Brown to face Iraq inquiry soon thanks to Clegg pressure

It’s nine days since Nick Clegg challenged Gordon Brown to volunteer to appear before Sir John Chilcot’s inquiry into the Iraq war this side of the general election “before people decide how to vote on his record in government?” And now it seems that Nick’s pressure has paid off – the BBC reports:

Gordon Brown will give evidence to the Iraq Inquiry before the general election, the BBC understands.

Mr Brown, who has said he is “happy” to face the inquiry whenever called, had been under pressure to do so before the election, which must be held by June.

The inquiry’s chairman is expected to confirm later that the PM will be asked to appear but will not set a date. However, the BBC understands he will appear in late February or early March.

You can re-live the exchange between Nick and Mr Brown, either on video courtesy the BBC or via the Hansard transcript, here on LDV.

Nick has welcomed the Prime Minister’s decision to face the Chilcot Inquiry:

It is well known that the Prime Minister was a key figure in Britain’s decision to invade Iraq. It is only right that Gordon Brown should explain his role in this disastrous foreign policy failure before asking the British people for their vote.”

This is an excellent result for Nick.
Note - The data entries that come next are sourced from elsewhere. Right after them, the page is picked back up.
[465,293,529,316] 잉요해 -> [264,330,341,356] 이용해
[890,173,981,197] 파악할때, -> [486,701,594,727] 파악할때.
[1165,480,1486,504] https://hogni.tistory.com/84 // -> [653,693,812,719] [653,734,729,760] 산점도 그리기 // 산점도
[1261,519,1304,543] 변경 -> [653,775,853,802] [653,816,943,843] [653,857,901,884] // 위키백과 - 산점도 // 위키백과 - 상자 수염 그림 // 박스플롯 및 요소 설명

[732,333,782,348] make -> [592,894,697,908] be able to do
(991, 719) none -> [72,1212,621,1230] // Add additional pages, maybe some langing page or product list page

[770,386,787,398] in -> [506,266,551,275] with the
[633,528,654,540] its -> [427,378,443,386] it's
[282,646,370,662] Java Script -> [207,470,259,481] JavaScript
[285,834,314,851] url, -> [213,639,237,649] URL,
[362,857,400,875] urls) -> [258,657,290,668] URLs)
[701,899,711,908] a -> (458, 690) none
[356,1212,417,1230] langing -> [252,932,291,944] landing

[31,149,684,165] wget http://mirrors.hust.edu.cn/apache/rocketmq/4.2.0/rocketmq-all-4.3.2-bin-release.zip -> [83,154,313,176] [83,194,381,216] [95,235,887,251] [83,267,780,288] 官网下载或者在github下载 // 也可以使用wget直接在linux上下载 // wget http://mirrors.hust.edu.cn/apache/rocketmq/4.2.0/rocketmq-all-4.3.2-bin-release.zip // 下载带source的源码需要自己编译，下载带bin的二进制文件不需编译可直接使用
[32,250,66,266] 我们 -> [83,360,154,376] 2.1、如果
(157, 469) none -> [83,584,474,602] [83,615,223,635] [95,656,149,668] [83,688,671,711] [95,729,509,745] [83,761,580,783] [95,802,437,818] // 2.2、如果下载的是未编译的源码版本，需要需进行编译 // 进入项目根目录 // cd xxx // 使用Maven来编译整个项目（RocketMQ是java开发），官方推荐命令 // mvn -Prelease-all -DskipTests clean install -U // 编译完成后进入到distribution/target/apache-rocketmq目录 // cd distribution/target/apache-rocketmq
Good in its own right: the Prime Minister should be asked about his role in the invasion of Iraq. And good for Nick’s growing stature as leader: once again, as over the Gurkhas and Michael Martin, it is Nick who is making the running, and punching above his weight at Prime Minister’s Questions.

This in stark contrast to David Cameron, whose string of lacklustre Commons’ performances are beginning to be noticed even by his friends at The Spectator. Here’s how the magazine’s Coffee House blog compared the performances of Nick and the Tory leader at this week’s PMQs:

The LibDem leader took a pop at Labour with a very smart weapon. He wondered why the government hadn’t acted to stop RBS lending tax-payers’ money to Kraft which is about to sack Cadburys staff. That’s three bogymen in one. … [Labour/Tory MPs] hate him because they can see he’s capable, plucky and politically shrewd. The house has strange ways of honouring talent. …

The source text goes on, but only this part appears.